The study, "Kangaroo Mother Care and Neonatal Outcomes: a Meta-analysis," analyzed 124 studies published between 2000 and 2014. It found that, among newborns weighing less than 4.4 pounds who survived to receive kangaroo care, there was a 36 percent reduction in mortality and 47 percent lower risk of sepsis or major infection. Newborns who received kangaroo care also had higher oxygen levels and head circumference growth, as well as lower pain measures.
Kangaroo care also increased the likelihood of exclusive breastfeeding at hospital discharge by 50 percent, which the study's authors said provides additional protective health benefits for the infants. And while researchers said skin-to-skin care is particularly useful for low birth-weight babies born where medical equipment like incubators are scarce, the practice is beneficial for all newborns and mothers.

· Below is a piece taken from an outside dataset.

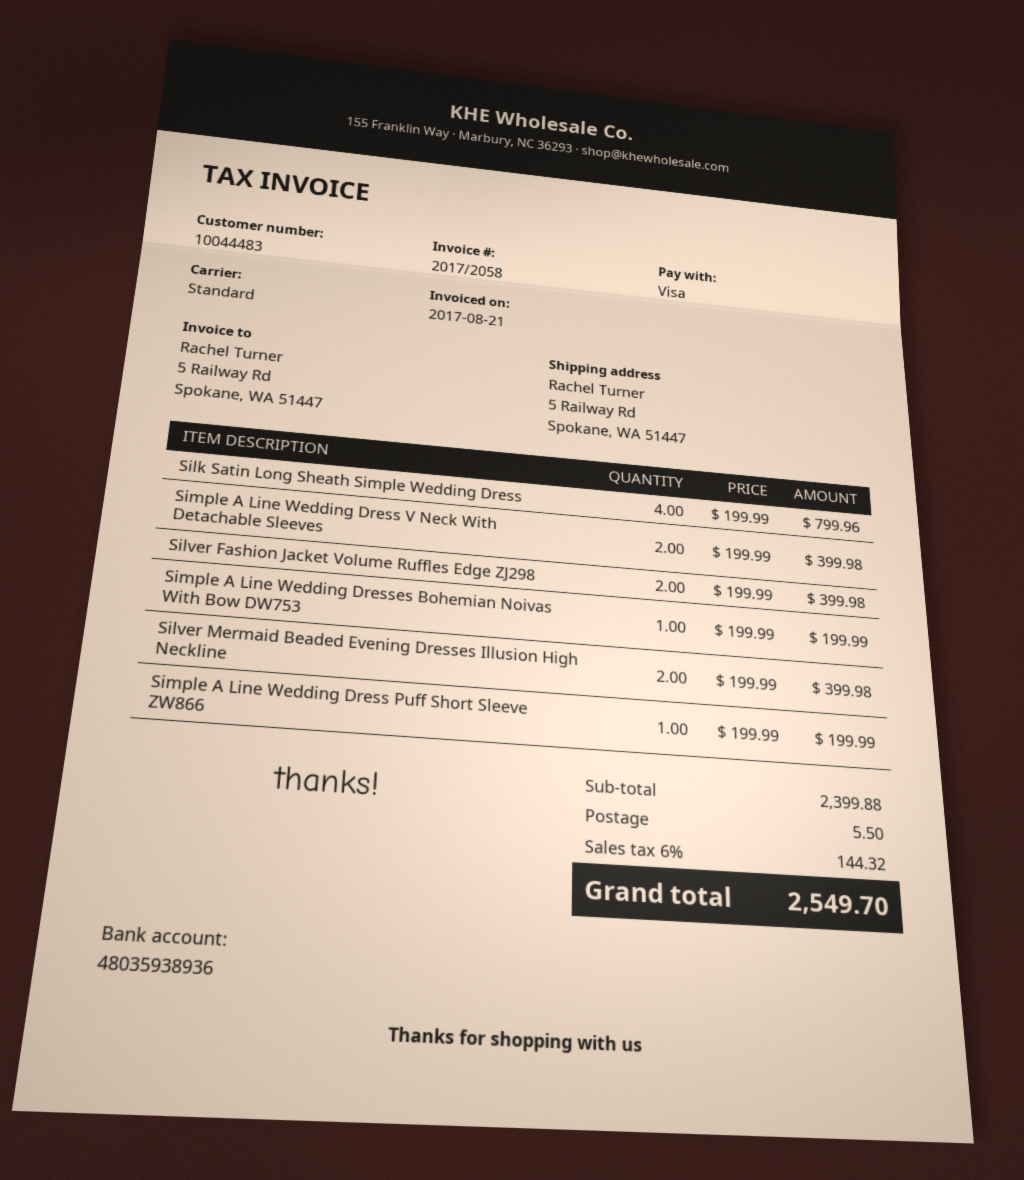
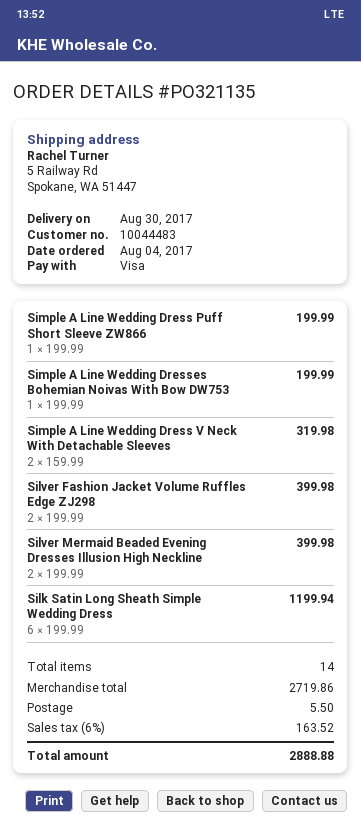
Silk Satin Long Sheath Simple Wedding Dress: 4 x 199.99 = 799.96 -> 6 x 199.99 = 1199.94
Simple A Line Wedding Dress V Neck With Detachable Sleeves: 2 x 199.99 = 399.98 -> 2 x 159.99 = 319.98
subtotal: 2399.88 -> 2719.86
tax: 6% = 144.32 -> 6% = 163.52
total: 2549.70 -> 2888.88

"This safe, low-cost intervention has the potential to prevent many complications associated with preterm birth and may also provide benefits to full-term newborns," researchers said. "The consistency of these findings across study settings and infant populations provides support for widespread implementation of KMC as standard of care for newborns."
Dr. Siobhan Dolan, medical advisor to the March of Dimes, agreed. "Sometimes people think medical care has to be high-tech, but these data suggest that something so simple can really be efficacious," she said, adding that in many U.S. hospitals, full-term newborns are given skin-to-skin contact with mom right after birth, "but it's still not routine practice for all health care providers."